» **Data in this exercise**:
·····
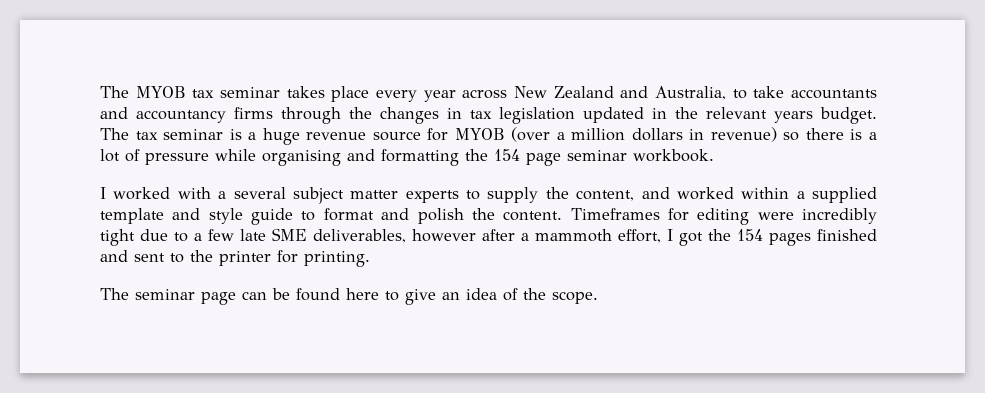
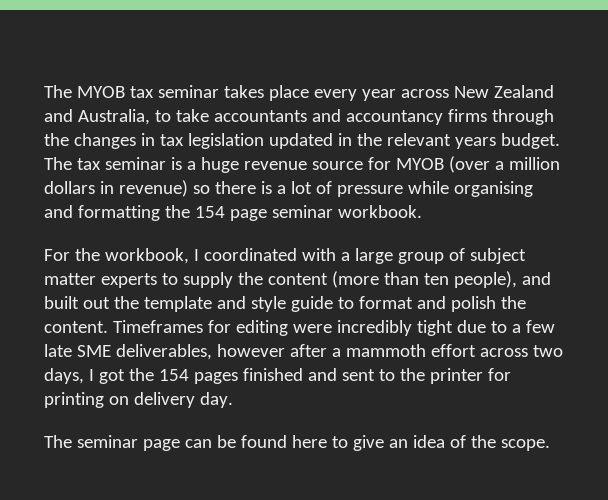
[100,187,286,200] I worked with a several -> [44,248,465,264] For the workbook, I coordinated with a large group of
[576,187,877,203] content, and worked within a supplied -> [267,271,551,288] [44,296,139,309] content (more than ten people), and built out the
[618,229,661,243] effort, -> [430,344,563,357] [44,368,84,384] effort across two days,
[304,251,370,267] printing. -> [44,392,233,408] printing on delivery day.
·····
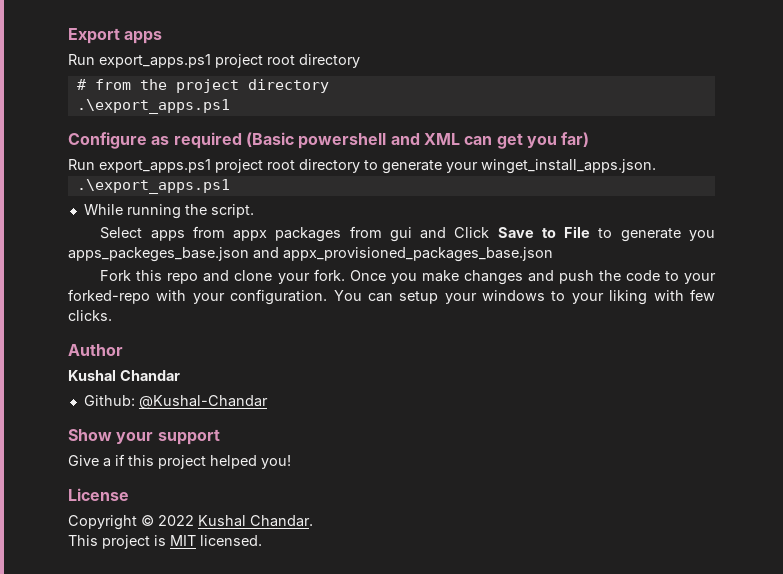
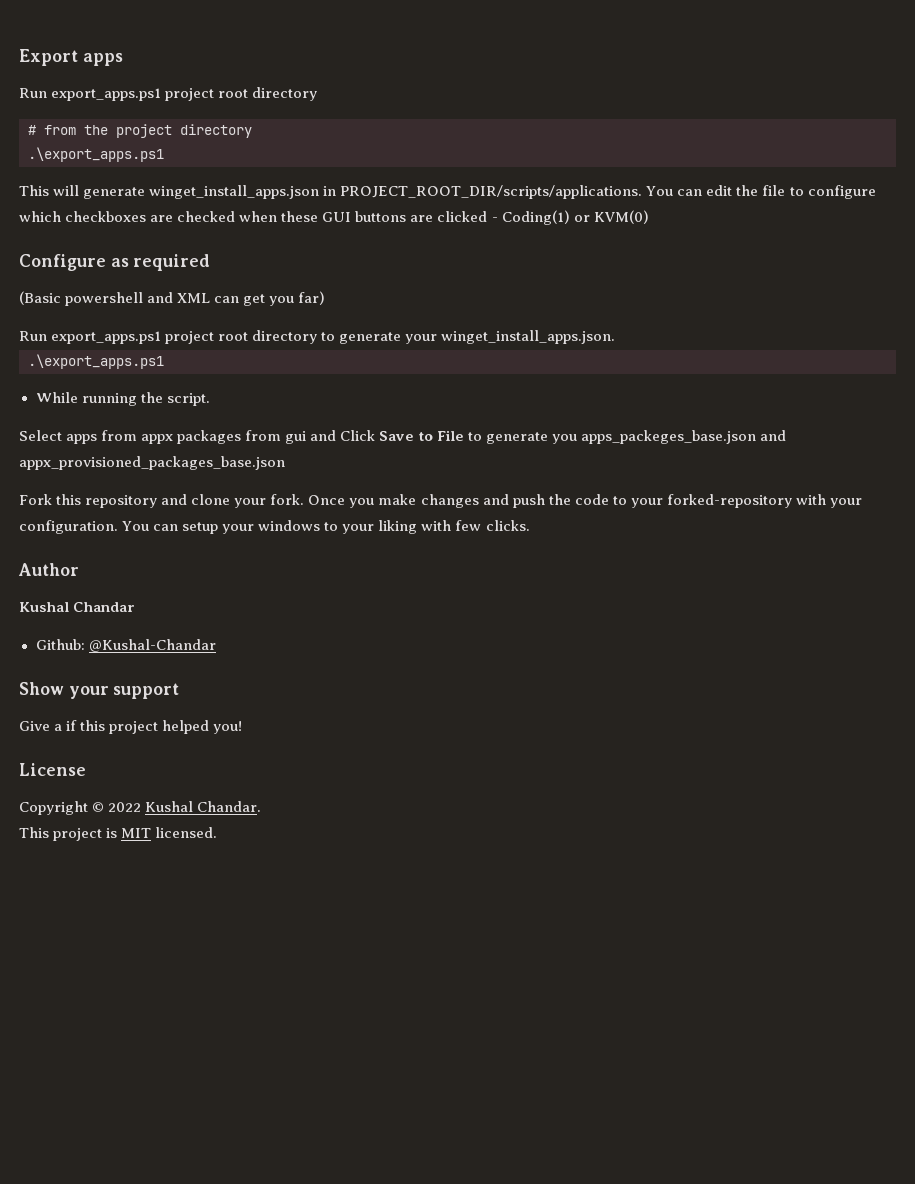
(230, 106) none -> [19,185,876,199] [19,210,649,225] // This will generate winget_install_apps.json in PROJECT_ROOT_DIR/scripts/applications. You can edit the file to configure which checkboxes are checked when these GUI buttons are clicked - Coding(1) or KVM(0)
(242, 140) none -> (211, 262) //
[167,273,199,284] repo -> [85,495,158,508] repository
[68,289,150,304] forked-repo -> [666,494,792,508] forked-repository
·····
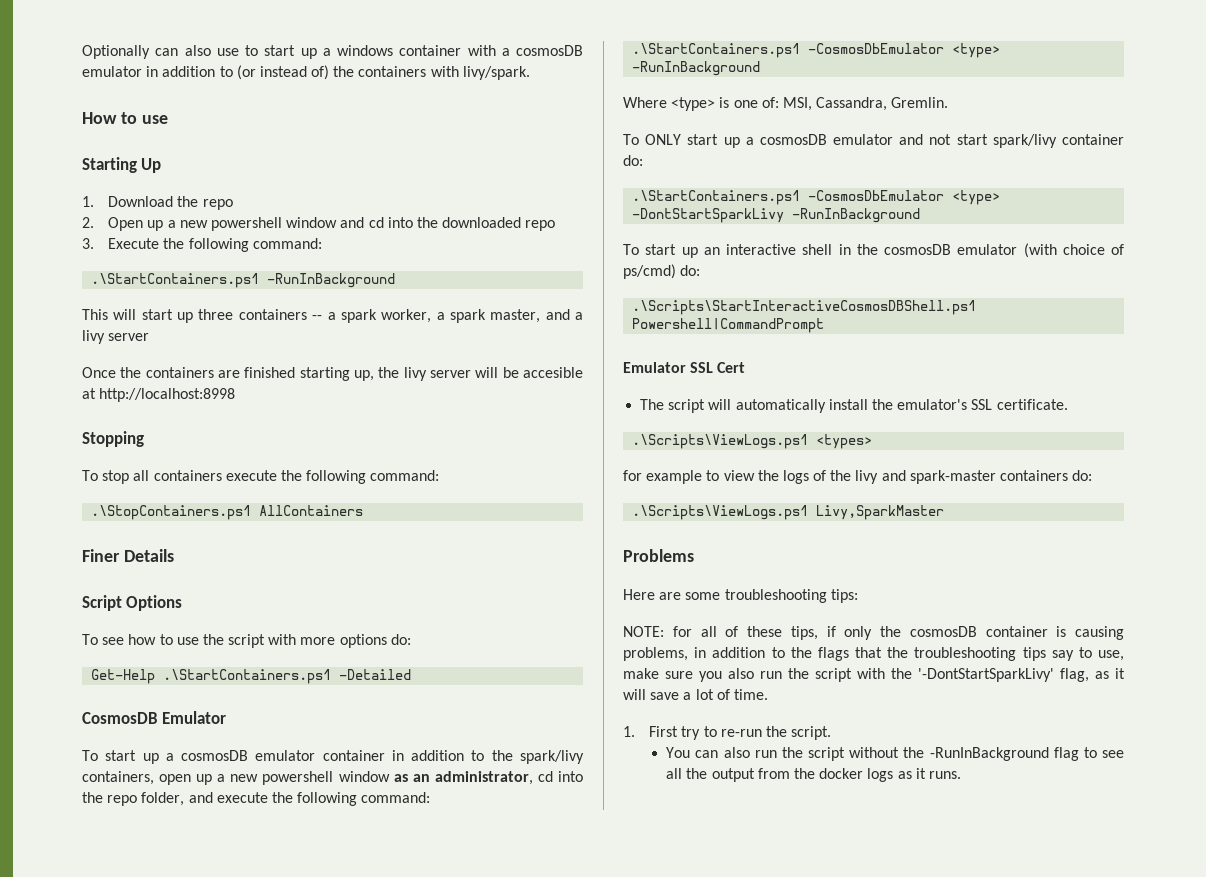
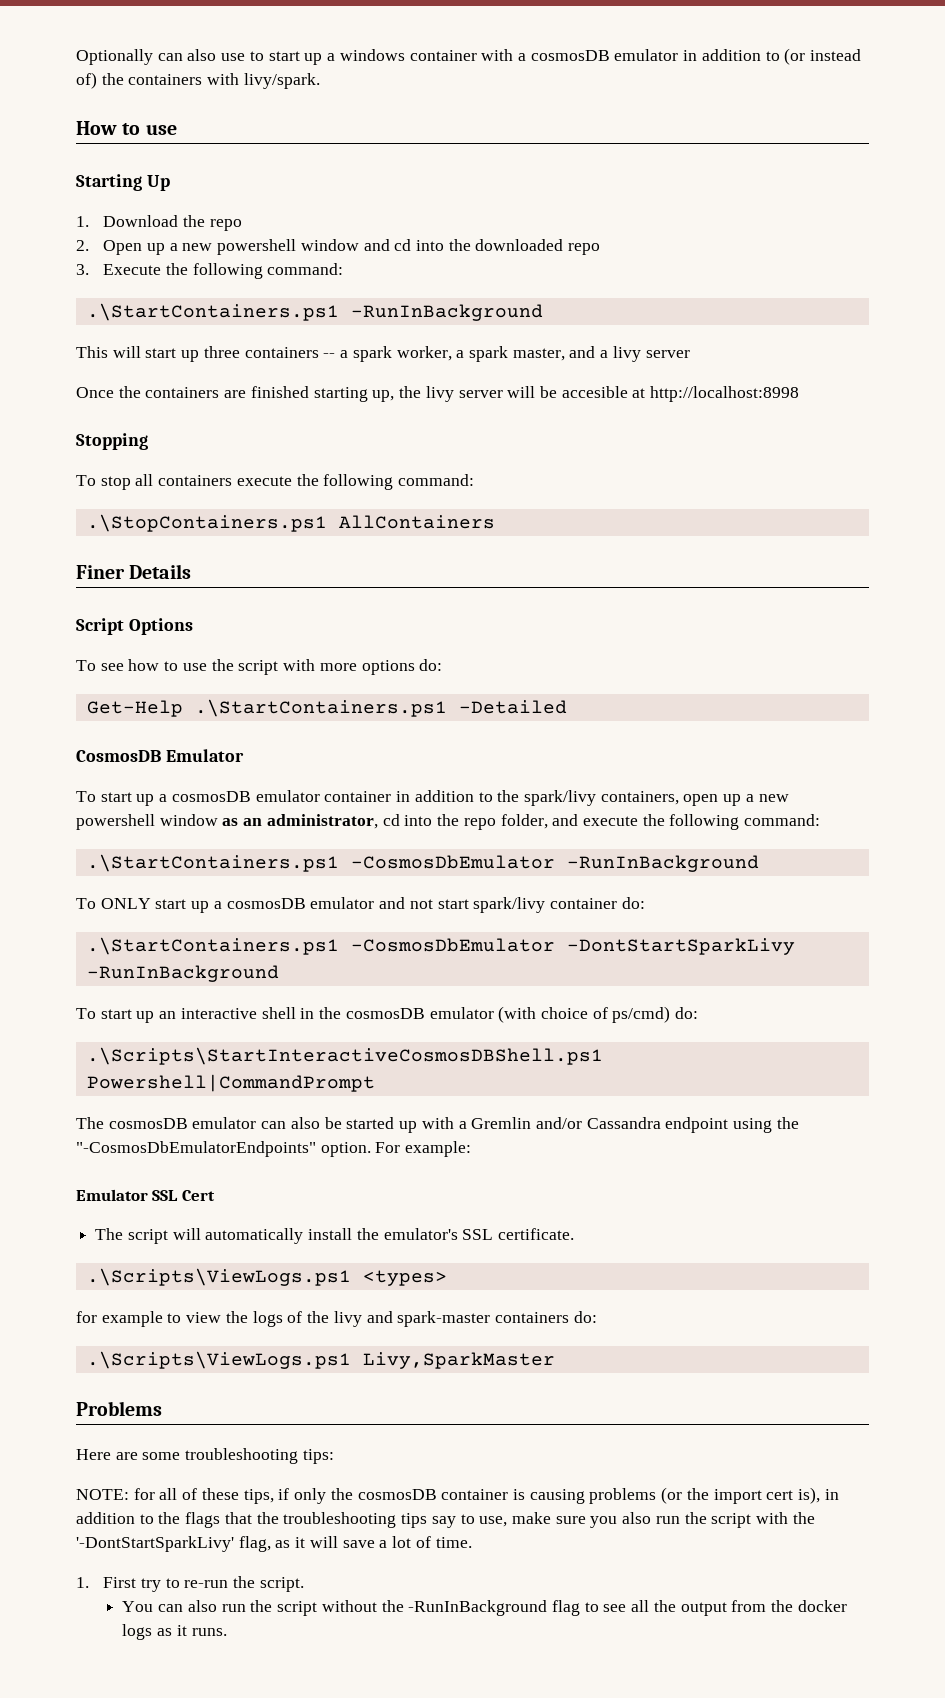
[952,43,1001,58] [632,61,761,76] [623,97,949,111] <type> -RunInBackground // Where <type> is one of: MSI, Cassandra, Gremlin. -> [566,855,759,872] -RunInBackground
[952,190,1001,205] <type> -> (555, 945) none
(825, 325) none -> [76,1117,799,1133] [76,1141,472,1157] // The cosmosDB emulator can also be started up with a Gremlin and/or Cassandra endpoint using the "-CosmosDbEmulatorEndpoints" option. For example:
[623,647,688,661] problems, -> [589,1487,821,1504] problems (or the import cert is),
·····
» **Task**:
An exact copy of the lines above, from the one containing "(242, 140) none -> (211, 262) //" down to the one containing "[68,289,150,304] forked-repo ->" and including both, is the whole answer; retype it and nothing else.

» **Expected answer**:
(242, 140) none -> (211, 262) //
[167,273,199,284] repo -> [85,495,158,508] repository
[68,289,150,304] forked-repo -> [666,494,792,508] forked-repository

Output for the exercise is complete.